* [TASK INSTRUCTIONS]
Every line in the listing below that holds the word "text" should be returned.

--- RECORDS PROVIDED ---

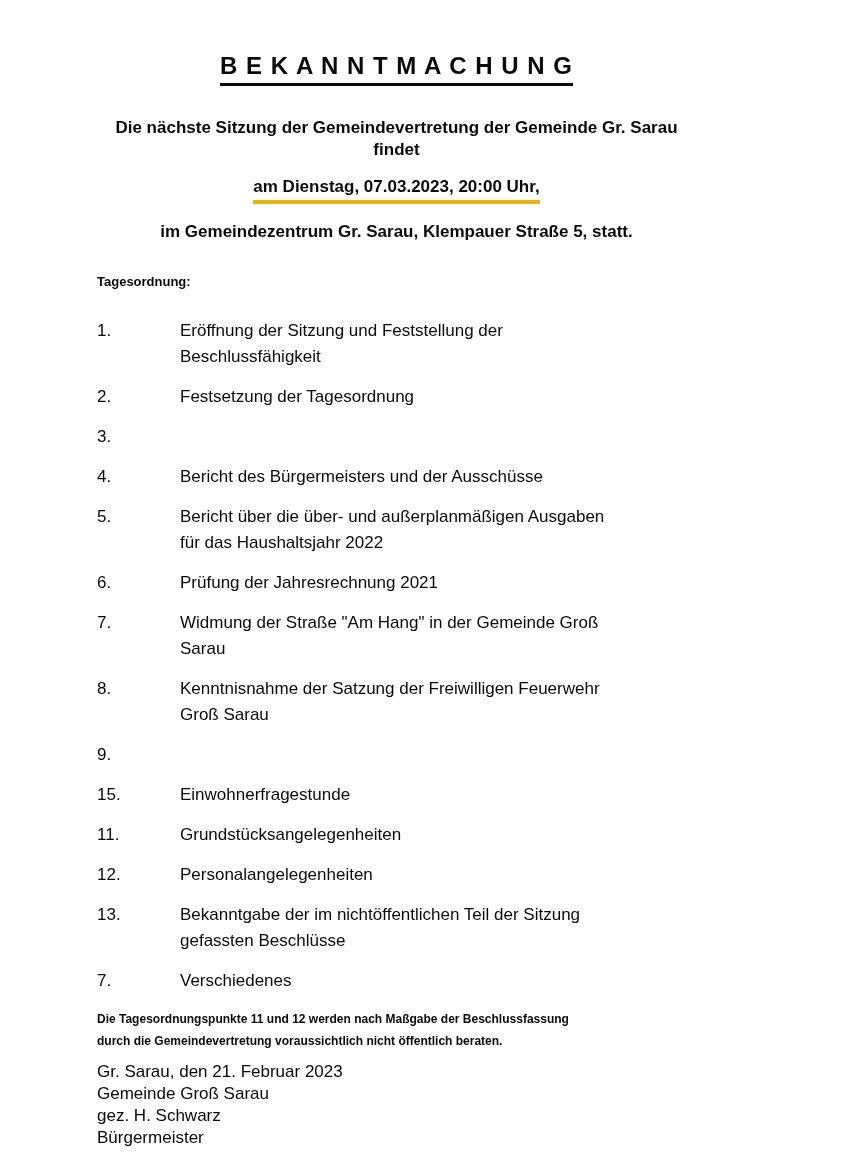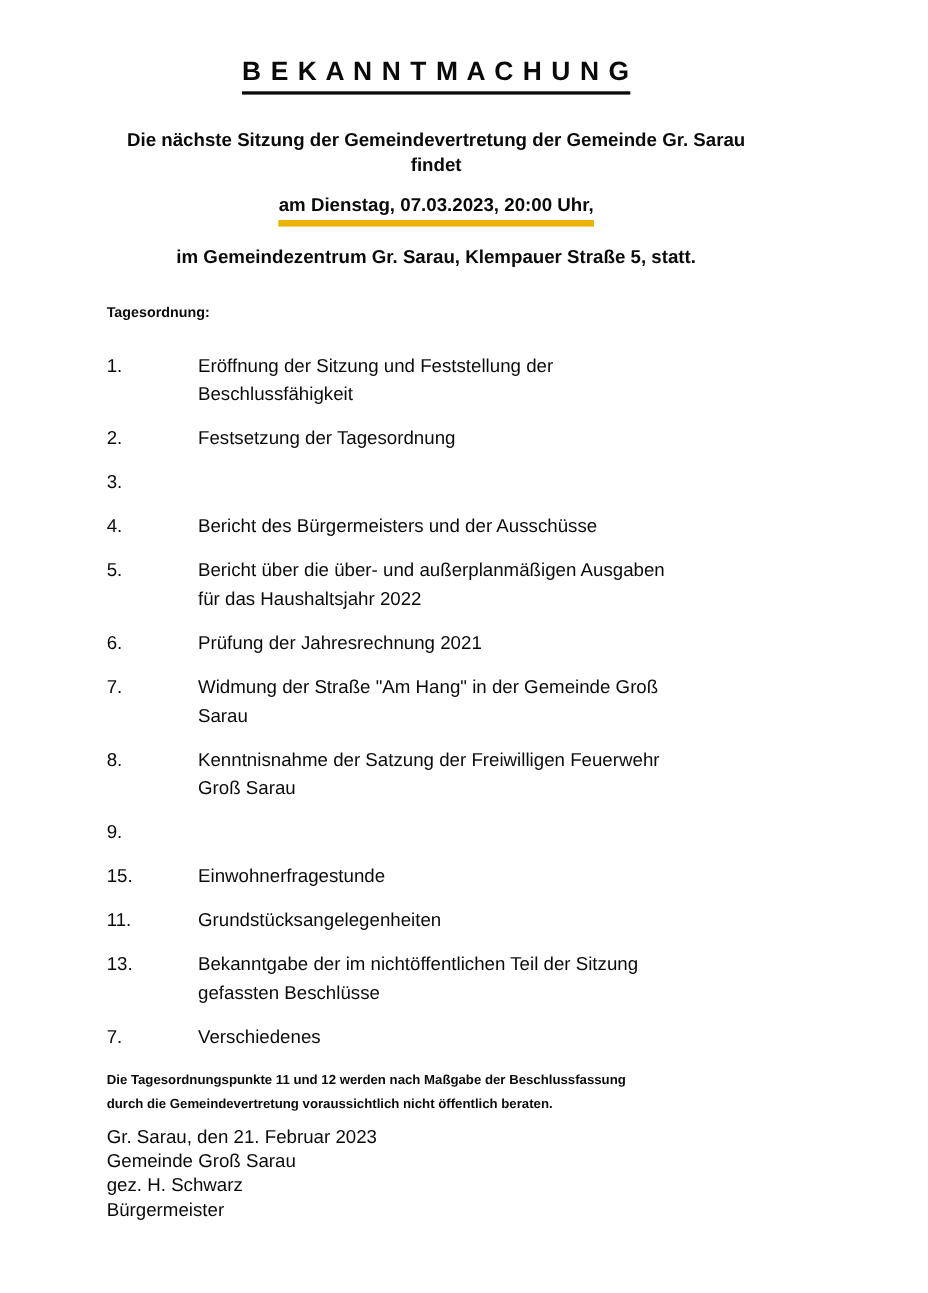--- a/index.html
+++ b/index.html
@@ -44,7 +44,7 @@
   .intro-3 { margin-top: 17px; }
   .underlined {
     display: inline-block;
-    border-bottom: 6px solid #eab308;
+    border-bottom: 4px solid #eab308;
     padding-bottom: 2px;
     white-space: nowrap;
   }

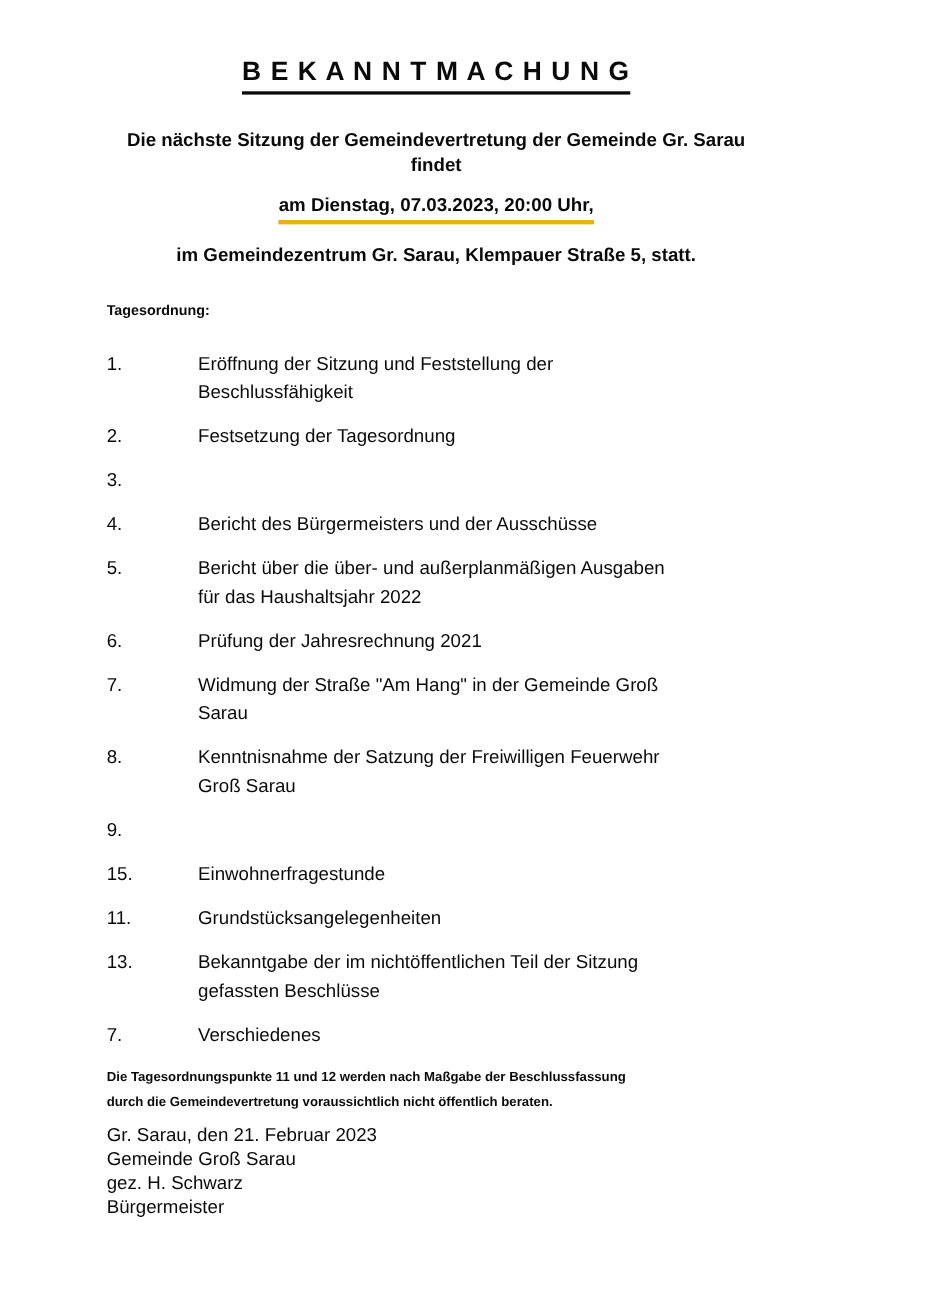--- a/index.html
+++ b/index.html
@@ -156,6 +156,10 @@
         <div class="agenda-text">Grundstücksangelegenheiten</div>
       </div>
       <div class="agenda-row">
+        <div class="agenda-num">12.</div>
+        <div class="agenda-text">Personalangelegenheiten</div>
+      </div>
+      <div class="agenda-row">
         <div class="agenda-num">13.</div>
         <div class="agenda-text">Bekanntgabe der im nichtöffentlichen Teil der Sitzung
 gefassten Beschlüsse</div>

---

* [TASK ANSWER]
         <div class="agenda-text">Grundstücksangelegenheiten</div>
+        <div class="agenda-text">Personalangelegenheiten</div>
         <div class="agenda-text">Bekanntgabe der im nichtöffentlichen Teil der Sitzung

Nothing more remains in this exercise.